WORK ORDER:
Look through the entries for the string "create" and copy every line where it shows up.

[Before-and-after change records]

::::

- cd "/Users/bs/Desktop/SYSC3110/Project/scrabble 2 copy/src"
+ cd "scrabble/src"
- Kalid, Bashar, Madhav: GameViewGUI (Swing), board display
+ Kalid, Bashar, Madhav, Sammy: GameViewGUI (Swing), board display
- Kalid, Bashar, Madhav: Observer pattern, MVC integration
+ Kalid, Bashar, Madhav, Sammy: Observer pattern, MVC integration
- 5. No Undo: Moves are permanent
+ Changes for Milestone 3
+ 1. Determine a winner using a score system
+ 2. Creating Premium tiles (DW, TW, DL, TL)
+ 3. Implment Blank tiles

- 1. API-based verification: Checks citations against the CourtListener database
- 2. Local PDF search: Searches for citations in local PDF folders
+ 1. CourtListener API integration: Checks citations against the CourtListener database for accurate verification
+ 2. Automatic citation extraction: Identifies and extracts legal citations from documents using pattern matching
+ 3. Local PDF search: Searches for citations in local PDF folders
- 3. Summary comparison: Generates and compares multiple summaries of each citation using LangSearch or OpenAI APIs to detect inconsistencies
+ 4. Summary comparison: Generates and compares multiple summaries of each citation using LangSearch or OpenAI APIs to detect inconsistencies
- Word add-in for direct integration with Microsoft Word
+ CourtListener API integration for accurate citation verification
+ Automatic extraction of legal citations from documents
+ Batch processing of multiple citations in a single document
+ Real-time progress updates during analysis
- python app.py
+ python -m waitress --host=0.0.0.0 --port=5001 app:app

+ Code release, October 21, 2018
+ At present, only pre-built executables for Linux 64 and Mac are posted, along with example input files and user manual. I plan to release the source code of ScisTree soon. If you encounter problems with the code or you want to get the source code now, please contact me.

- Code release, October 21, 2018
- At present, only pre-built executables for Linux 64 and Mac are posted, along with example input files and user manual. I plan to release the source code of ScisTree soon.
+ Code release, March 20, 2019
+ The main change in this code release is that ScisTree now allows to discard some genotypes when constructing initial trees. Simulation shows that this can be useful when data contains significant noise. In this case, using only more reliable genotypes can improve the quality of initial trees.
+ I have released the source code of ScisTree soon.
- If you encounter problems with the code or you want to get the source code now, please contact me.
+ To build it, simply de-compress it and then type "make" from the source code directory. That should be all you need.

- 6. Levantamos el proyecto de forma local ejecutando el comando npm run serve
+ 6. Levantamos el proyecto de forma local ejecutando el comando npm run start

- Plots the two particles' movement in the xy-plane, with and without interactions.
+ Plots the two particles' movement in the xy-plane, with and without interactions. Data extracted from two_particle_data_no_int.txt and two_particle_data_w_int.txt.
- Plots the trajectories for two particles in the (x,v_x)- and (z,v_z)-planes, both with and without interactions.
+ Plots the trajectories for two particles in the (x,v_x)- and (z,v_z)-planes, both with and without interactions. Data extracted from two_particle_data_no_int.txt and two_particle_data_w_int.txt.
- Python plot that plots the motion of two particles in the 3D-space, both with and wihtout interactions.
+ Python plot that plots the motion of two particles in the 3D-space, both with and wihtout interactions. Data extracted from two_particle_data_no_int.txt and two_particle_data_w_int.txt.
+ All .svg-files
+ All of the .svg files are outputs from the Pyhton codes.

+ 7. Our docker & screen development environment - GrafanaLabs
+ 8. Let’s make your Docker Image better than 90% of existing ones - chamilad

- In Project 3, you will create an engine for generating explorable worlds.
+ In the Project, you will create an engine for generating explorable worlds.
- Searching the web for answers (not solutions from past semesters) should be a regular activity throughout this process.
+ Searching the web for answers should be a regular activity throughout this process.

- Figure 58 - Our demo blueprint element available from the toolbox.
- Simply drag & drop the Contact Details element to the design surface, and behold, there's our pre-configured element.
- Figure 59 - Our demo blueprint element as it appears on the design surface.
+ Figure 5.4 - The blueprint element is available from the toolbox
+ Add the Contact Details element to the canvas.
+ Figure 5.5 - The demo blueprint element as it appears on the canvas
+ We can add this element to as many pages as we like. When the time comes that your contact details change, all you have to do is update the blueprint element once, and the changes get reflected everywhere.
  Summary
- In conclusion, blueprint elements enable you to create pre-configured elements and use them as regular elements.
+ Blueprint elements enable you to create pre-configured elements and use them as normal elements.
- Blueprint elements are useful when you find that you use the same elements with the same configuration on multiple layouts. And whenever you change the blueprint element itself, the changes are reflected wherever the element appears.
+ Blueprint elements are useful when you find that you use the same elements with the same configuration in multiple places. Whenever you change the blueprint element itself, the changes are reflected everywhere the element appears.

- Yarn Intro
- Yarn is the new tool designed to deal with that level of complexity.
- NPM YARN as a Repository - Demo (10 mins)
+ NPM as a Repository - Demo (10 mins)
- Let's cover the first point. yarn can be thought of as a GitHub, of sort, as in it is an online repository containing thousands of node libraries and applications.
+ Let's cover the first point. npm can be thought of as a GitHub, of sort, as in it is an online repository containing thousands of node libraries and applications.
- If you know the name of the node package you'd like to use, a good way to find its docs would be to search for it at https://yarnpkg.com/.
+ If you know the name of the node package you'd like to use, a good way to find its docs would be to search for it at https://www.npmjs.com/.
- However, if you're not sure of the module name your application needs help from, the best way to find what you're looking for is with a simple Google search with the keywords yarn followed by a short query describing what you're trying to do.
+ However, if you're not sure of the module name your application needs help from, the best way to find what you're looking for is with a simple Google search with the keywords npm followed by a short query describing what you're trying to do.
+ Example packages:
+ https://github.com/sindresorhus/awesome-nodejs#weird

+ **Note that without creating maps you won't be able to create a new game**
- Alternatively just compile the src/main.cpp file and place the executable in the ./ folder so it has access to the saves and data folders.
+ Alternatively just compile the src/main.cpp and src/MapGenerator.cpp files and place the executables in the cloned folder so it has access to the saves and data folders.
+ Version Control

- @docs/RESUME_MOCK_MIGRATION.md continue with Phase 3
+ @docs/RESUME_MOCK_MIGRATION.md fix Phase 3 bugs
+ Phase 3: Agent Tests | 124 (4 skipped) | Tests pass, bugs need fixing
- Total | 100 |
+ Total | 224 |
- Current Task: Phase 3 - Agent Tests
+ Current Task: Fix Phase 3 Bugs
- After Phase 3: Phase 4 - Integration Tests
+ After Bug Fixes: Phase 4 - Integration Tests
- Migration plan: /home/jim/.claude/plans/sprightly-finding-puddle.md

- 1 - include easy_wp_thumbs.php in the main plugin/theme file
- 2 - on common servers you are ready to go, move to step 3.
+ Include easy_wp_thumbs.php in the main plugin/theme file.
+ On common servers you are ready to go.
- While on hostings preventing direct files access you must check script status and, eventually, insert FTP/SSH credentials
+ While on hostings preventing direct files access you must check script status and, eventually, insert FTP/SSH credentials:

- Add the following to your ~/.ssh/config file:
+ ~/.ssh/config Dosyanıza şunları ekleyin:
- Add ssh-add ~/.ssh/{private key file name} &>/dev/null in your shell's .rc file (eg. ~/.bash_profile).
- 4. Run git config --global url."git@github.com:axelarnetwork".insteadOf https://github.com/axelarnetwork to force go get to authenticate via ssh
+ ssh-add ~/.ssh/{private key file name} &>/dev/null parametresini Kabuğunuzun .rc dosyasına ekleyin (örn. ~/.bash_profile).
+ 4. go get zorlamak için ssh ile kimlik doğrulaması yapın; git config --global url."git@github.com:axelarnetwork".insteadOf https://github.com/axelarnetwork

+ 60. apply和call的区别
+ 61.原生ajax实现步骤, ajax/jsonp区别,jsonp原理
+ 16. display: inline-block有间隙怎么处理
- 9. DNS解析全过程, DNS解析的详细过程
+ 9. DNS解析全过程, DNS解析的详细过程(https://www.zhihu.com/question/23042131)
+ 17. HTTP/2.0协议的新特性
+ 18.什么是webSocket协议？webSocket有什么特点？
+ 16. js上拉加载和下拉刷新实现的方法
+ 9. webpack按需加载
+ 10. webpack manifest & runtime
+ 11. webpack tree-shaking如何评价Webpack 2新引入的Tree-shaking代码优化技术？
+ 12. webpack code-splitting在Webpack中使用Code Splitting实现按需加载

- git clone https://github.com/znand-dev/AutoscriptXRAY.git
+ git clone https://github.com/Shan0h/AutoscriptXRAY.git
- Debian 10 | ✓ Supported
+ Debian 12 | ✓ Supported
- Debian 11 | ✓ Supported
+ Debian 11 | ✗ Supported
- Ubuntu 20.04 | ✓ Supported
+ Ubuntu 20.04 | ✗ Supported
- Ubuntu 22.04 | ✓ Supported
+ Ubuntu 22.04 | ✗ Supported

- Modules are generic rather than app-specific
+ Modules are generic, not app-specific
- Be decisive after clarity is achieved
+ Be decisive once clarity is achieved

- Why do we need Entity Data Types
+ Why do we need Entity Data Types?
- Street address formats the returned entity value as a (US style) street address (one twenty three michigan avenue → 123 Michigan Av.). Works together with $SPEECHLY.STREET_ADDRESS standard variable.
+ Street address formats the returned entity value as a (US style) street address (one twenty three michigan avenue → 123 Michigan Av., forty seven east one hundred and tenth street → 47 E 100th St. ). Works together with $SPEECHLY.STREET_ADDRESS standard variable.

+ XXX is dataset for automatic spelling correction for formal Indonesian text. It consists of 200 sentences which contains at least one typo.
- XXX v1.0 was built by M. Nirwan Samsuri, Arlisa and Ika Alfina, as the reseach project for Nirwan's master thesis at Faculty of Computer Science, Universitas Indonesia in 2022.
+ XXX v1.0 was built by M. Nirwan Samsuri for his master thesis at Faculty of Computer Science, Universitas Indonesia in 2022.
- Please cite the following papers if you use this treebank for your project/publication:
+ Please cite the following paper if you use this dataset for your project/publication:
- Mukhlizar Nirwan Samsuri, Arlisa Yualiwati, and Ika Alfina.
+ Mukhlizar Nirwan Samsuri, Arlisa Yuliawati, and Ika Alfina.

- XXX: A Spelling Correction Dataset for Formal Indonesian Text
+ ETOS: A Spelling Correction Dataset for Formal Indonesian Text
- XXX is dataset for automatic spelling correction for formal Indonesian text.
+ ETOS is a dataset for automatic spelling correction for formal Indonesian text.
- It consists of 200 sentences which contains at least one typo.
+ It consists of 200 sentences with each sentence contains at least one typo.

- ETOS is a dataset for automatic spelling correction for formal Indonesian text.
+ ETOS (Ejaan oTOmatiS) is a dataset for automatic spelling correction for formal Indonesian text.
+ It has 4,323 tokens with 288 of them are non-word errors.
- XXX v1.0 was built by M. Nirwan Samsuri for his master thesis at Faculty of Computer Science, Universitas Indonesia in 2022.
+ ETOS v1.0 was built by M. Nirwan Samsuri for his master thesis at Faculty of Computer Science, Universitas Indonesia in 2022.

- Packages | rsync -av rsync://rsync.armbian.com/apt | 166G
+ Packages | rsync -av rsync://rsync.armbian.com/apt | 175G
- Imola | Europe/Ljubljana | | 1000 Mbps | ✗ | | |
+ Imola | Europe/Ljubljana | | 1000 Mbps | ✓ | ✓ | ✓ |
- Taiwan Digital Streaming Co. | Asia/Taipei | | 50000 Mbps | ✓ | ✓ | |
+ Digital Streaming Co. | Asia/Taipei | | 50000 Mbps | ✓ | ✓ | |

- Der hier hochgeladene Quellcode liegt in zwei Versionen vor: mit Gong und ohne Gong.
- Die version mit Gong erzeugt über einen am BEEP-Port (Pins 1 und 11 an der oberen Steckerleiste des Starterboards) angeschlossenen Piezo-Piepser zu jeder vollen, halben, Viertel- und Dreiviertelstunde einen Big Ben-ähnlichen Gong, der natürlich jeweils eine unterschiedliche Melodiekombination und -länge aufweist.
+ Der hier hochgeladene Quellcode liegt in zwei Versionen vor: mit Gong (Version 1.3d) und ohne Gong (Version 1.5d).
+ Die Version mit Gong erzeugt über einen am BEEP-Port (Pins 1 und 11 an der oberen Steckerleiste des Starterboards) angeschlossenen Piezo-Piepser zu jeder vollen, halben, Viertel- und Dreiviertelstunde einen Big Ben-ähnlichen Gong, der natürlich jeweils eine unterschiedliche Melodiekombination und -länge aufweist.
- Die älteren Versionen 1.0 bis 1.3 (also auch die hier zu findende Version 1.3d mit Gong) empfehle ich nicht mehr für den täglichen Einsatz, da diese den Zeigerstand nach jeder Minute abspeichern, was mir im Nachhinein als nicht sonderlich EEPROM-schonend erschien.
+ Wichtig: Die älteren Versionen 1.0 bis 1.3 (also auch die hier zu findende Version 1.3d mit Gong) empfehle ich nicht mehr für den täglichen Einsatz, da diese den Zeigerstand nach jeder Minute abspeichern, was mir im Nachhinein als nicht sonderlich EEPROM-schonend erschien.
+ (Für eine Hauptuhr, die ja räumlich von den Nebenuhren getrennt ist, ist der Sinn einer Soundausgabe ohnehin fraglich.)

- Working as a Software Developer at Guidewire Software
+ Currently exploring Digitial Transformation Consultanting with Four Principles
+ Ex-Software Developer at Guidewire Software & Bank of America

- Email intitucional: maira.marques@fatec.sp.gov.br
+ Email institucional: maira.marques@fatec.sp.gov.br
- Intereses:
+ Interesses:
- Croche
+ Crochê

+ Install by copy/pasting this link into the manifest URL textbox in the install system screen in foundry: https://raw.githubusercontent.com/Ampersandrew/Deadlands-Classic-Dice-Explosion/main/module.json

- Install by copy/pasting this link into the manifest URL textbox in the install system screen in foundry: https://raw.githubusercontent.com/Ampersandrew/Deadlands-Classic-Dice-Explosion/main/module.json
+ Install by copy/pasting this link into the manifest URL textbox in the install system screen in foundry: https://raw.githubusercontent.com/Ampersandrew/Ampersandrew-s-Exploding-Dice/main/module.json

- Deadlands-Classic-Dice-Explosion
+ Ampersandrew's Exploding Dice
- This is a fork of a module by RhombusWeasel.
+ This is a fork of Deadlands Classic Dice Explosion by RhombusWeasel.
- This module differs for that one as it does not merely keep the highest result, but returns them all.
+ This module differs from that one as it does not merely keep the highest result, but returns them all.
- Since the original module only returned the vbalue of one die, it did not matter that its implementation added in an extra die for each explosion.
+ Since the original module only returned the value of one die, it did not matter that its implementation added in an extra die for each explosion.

::::

ANSWER BELOW:
- In Project 3, you will create an engine for generating explorable worlds.
+ In the Project, you will create an engine for generating explorable worlds.
- In conclusion, blueprint elements enable you to create pre-configured elements and use them as regular elements.
+ Blueprint elements enable you to create pre-configured elements and use them as normal elements.
+ **Note that without creating maps you won't be able to create a new game**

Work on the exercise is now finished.